Decía Cicerón que de la arrogancia nace el odio y de la insolencia, la arrogancia. Este defensor del republicanismo clásico romano ya pensaba que el mundo daría más pequeños cesares autoritarios como el que él tuvo que aguantar.
En política hay dos actitudes que suelen ser nefastas para los que la practican: la insolencia y la arrogancia. Ambas conductas son expresiones de una falta de entendimiento sobre los mecanismos que hacen girar la rueda de la política y de la sociedad.
La pregunta es: ¿por qué ciertos políticos caen en esos errores?
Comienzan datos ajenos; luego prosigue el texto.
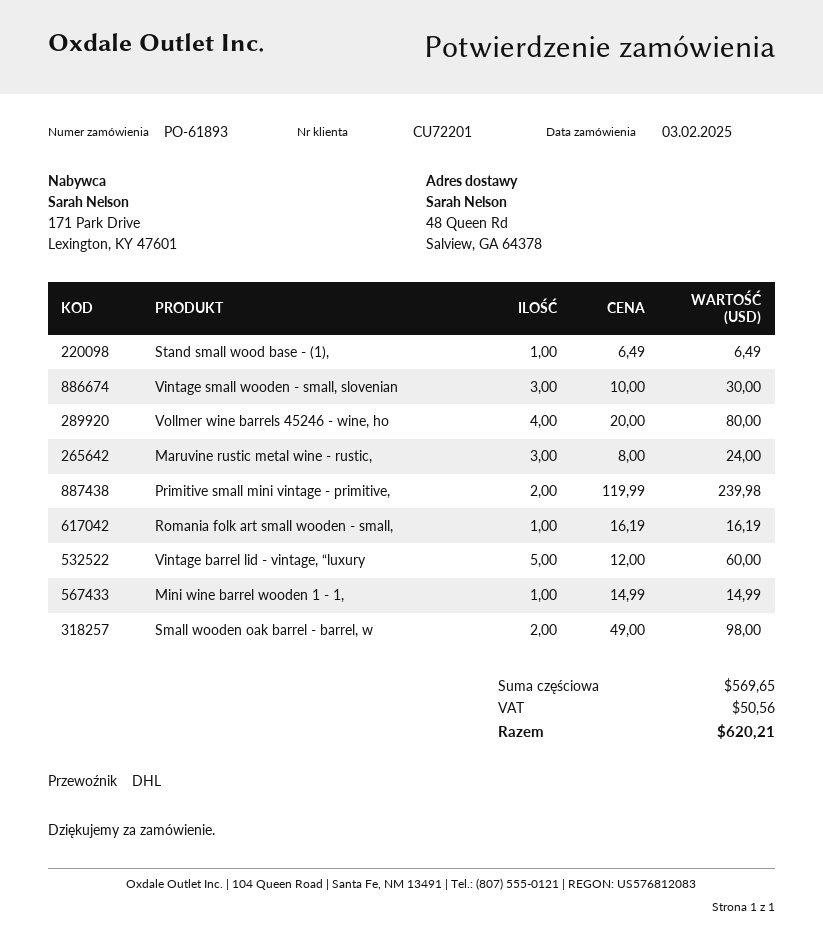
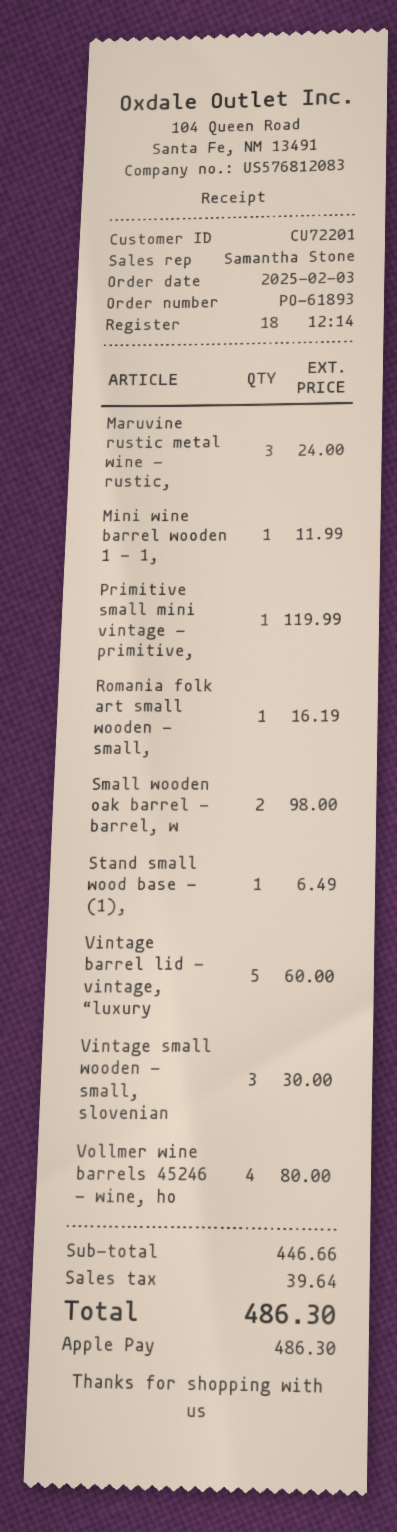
Primitive small mini vintage - primitive,: 2 for 239.98 -> 1 for 119.99
Mini wine barrel wooden 1 - 1,: 1 for 14.99 -> 1 for 11.99
subtotal: 569.65 -> 446.66
tax: 50.56 -> 39.64
total: 620.21 -> 486.30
La respuesta no es fácil y tal vez se la pueda atribuir a las dificultades para percibir acertadamente una situación compleja, como la actual, y proponer vías concretas para recuperar una gestión cuestionada. Aunque ésta pudiera ser una justificación, no justifica que un político caiga en conductas despóticas.
El comportamiento de Abel Caballero hacia Coruña y Santiago es, además de pernicioso, una muestra de estupidez sin límites. La insolencia y la arrogancia que desprende esta actitud evidencia que algunos protagonistas de la vida pública sobran en la actividad política. Sin embargo, esa prepotencia que caracteriza y practica Caballero no esconde la realidad de su trayectoria política, con más sombras que luces.
No es el caso de discutir la idoneidad ni cuestionar los válidos o no argumentos de sus adversarios, pero hay una cuestión que es necesario poner en evidencia: que la crítica a una gestión política no debe ser respondida con arrogancia ni chulería. Sobre todo, si utiliza su cargo institucional como ariete para ofender a las personas de dos ciudades gallegas.
Hablar como lo hace Caballero es o una falta de honestidad política o una expresión de ilusionismo. Claro que los complejos de inferioridad conducen a la estupidez permanente.